[Problem] Leaving out every line that comes before the one containing "[62,252,83,265] pip3 -> [37,441,62,456] pip", output the rest of the records exactly, the final line included.

Edit tracking data:

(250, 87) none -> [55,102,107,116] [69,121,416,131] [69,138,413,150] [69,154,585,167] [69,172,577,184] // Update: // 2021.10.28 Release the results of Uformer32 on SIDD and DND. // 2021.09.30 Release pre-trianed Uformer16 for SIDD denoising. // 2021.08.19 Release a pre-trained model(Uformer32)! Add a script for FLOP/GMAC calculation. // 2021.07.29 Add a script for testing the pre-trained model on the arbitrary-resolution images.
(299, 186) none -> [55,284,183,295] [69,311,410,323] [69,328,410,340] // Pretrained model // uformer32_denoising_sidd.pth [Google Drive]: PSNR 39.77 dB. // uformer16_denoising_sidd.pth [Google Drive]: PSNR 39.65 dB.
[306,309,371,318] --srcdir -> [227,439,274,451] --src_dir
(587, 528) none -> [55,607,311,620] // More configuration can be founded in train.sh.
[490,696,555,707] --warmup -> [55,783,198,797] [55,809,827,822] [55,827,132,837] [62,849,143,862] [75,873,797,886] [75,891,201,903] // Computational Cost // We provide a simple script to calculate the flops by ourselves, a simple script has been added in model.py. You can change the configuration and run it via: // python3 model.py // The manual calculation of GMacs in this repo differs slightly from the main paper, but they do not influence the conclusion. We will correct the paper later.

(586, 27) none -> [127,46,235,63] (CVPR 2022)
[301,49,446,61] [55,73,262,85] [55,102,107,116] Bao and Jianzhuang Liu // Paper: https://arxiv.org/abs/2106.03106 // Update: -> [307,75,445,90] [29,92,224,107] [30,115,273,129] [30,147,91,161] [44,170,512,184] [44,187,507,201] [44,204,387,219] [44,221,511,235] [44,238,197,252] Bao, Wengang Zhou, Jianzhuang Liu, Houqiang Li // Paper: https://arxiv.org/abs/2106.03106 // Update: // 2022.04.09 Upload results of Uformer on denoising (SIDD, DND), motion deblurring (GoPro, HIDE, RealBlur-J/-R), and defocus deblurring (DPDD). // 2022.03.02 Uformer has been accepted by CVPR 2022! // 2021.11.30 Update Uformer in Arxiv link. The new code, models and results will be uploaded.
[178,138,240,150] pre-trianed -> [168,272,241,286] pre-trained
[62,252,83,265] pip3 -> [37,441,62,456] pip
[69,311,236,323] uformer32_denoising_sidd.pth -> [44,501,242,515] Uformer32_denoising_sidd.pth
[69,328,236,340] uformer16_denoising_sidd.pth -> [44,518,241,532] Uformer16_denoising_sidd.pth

[Response to the task]
[62,252,83,265] pip3 -> [37,441,62,456] pip
[69,311,236,323] uformer32_denoising_sidd.pth -> [44,501,242,515] Uformer32_denoising_sidd.pth
[69,328,236,340] uformer16_denoising_sidd.pth -> [44,518,241,532] Uformer16_denoising_sidd.pth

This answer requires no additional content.